Doc Morris rented a shack in town and planned to offer medical services for the town. While noble, I can’t help but think he has an ulterior motive of some kind. His experiments made the horses nervous and, frankly, I agree with ‘em. Him wantin’ to check some Pinkerton files for his name didn’t help.

Elena Collins and Crouching Puma seem trustworthy enough, though the lady is gettin’ a bit nosy. She invited us to stay in her family’s house while in Deadwood, and even let the tinhorn snakeoil salesman take their firewood for nothing, while he got us some boar to eat. If they’re around when the moon hits, they’ll deserve to know. Hell, maybe they’ll even make sure no one gets hurt.

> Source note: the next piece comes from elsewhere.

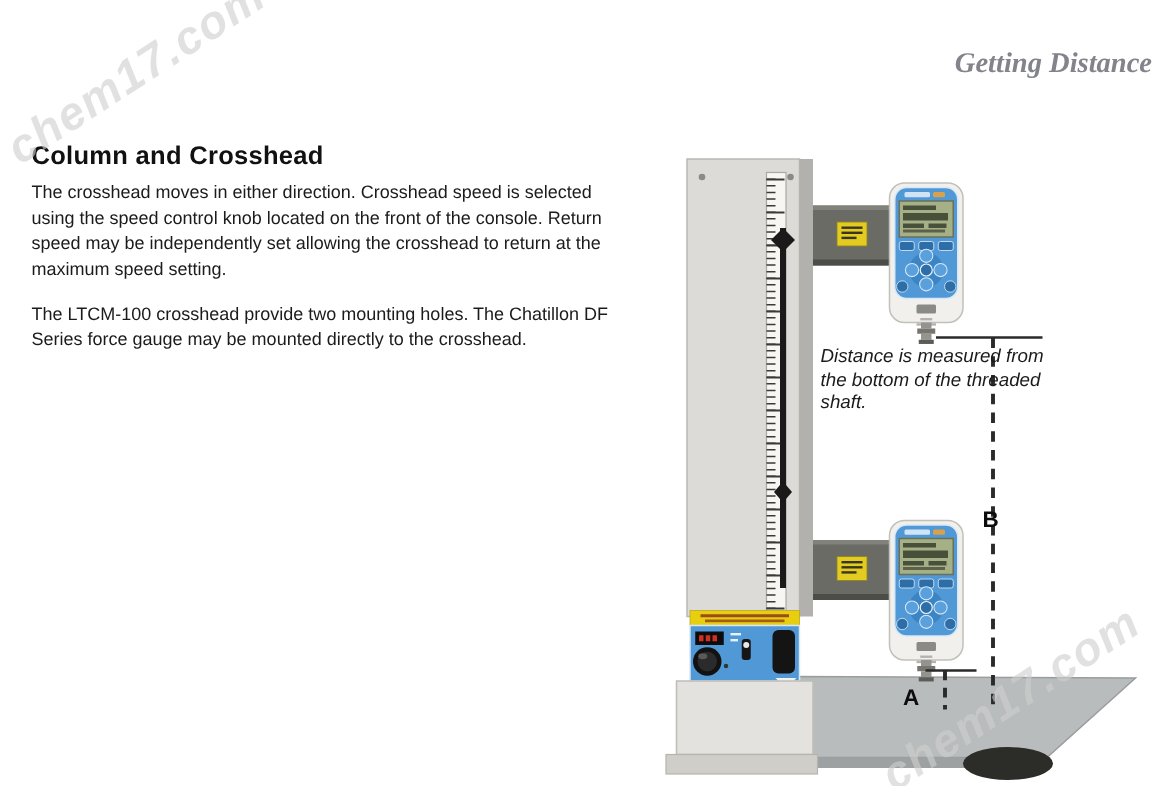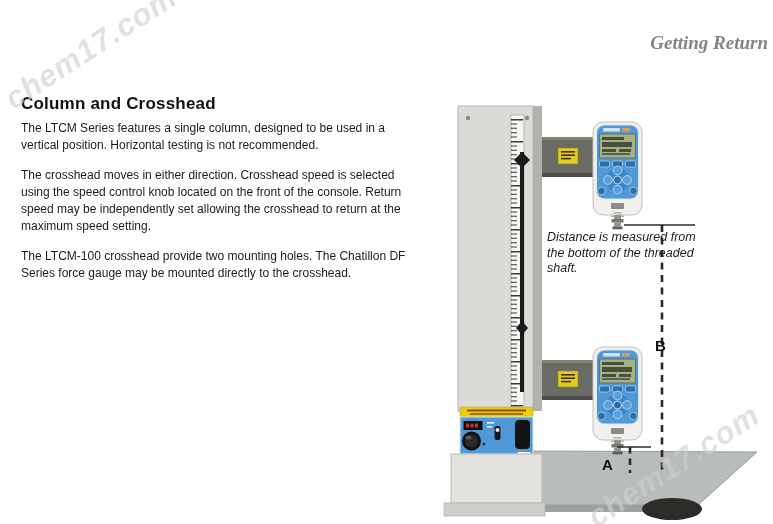"Getting Return" div.header-title { text: Return -> Distance }
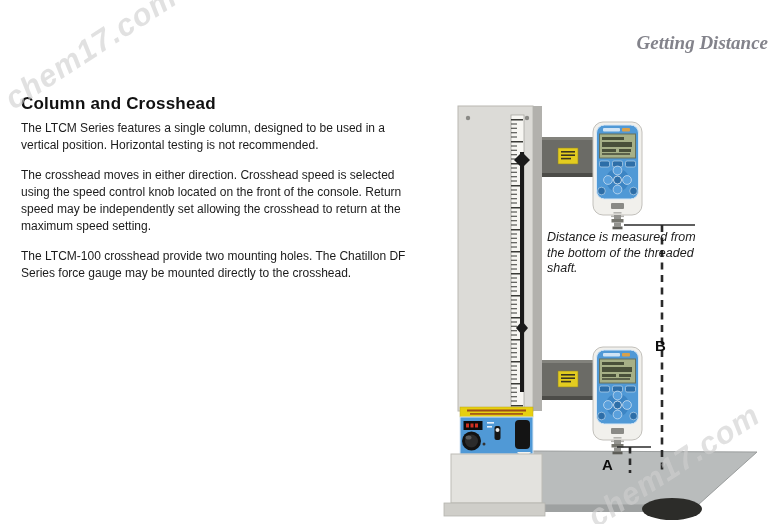"The LTCM Series features a" p { html: <p>The LTCM Series features a single column, designed to be used in a vertical position. Horizontal testing is not recommended.</p> -> none }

We had to hoof it pretty fast when we got into a conflict with some chinese men, who were working for warlord Kang’s underling, Huang Li. One of them was shot carrying some old Pinkerton files on outlaws, and his friends wanted them back when we had decided they should be given to the Pinkerton’s successor, the Agency in Denver. During the conflict the fistfighters were scared off easily enough, not by us, but by the bluebellies. We got away before they got too interested in our business.

Now we’re on the road again, this time going to Denver. Elena tells me the trip should be uneventful, as long as we make it to the Oregon Trail without problems. I hope she’s right. Once in Denver, we’ll find the Agency and give them their files. If I’m lucky, they might even help me with my condition.